Sweet Talking Money. Harry Bingham
‘And no guarantees. I don’t do too much human work these days.’
Things had gone beyond strange, Bryn decided, and he let this remark pass without comment. Just as well. Wilde had her head buried in one of the clinical fridges, searching for something. In the light streaming from the open door, Bryn could see rows of glass beakers, stoppered vials, glass trays, and neatly labelled cartons. Wilde emerged with a glass tray divided into twelve compartments. In each compartment, a little fluid sloshed around.
‘Any health problems? Serious ones, I mean.’
‘No.’
‘Any history of illness in the family?’
Bryn had injured his knee playing school rugby. His brother had been invalided out of the Pontypridd scrum with a femur fractured in three places, and his dad had damaged his ankle so badly in a game of pub rugby that when the bones healed, they had all fused together and the foot ended up as stiff as a board. Even Bryn’s grandfather had twice ended up in hospital having his stomach pumped after post-match celebrations that had started too early and ended too late. But still … ‘Nope. All healthy,’ he said.

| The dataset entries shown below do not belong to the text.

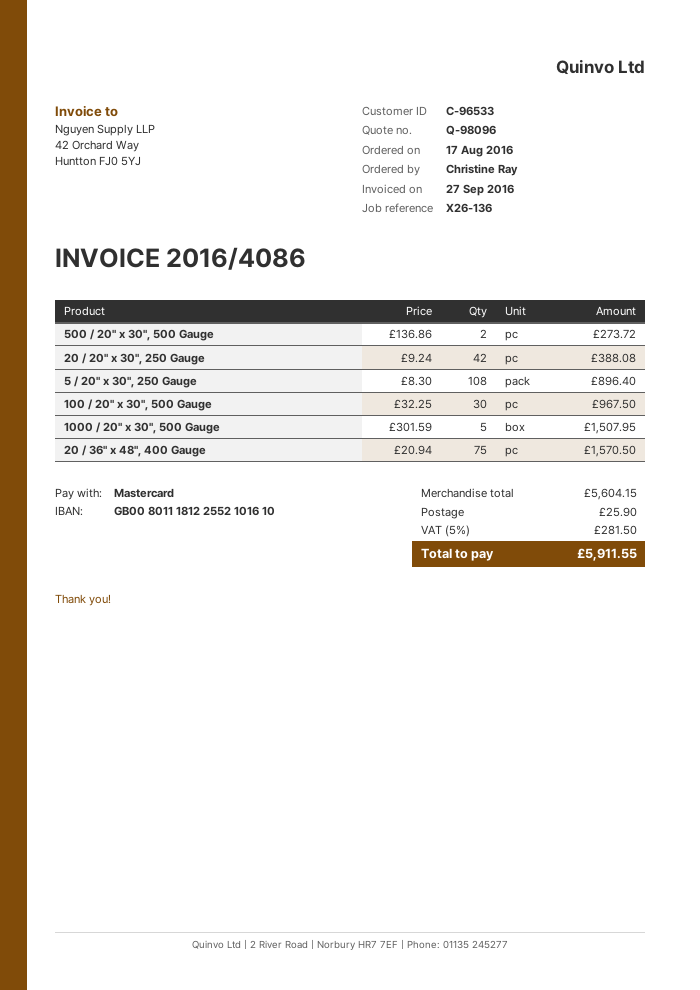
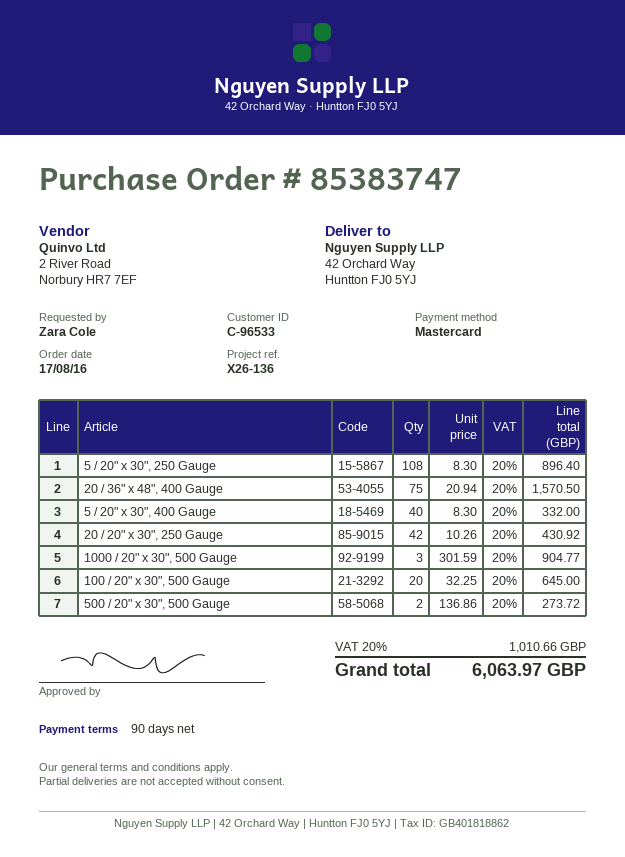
ordered by: Christine Ray -> Zara Cole
20 / 20" x 30", 250 Gauge: 42 x 9.24 = 388.08 -> 42 x 10.26 = 430.92
100 / 20" x 30", 500 Gauge: 30 x 32.25 = 967.50 -> 20 x 32.25 = 645.00
1000 / 20" x 30", 500 Gauge: 5 x 301.59 = 1507.95 -> 3 x 301.59 = 904.77
5 / 20" x 30", 400 Gauge: none -> 40 x 8.30 = 332.00
shipping: 25.90 -> none
tax: 5% = 281.50 -> 20% = 1010.66
total: 5911.55 -> 6063.97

‘OK. Good. Thumb, please.’
‘My thumb?’
Bryn held out his hand. Wilde picked up a cylinder just about big enough to hold a toothpick, held it to his thumb and clicked a button. Bryn felt nothing, but when the cylinder came away, blood welled from a small puncture wound.
‘Good. One drop in each compartment, please.’
She peeled away a cellophane cover from the tray, and Bryn held his hand out, dripping blood into each compartment. As he did so, his chest was racked by a deep and painful cough, and blood splattered untidily around the tray.
‘One drop per compartment. Please.’
Bryn held his thumb steadier as his cough subsided. ‘Can I ask what you’re doing? Is this for diagnosis?’
‘Diagnosis? I thought you said you had flu?’
‘Yes, but …’
‘What’s to diagnose? You get stressed, you get flu.’
‘I am not stressed.’
Bryn hated that. He hated it when those without the balls for the job assume that every successful banker must be stressed just because they’re successful. Bryn was successful, but he wasn’t stressed. Those who worked for him might be, but that was their lookout.
‘Sure you are. Stand.’
Bryn’s thumb had completed its duties, but nobody had mentioned the fact to his circulatory system, which continued to push blood out through the miniature wound. Since no cotton wool was on offer, Bryn stood up, thumb in his mouth to stop the bleeding. Meantime, Wilde stood up too, surprisingly tall in her flat shoes, lanky as anything, her labcoat looking as if it hung on a hanger.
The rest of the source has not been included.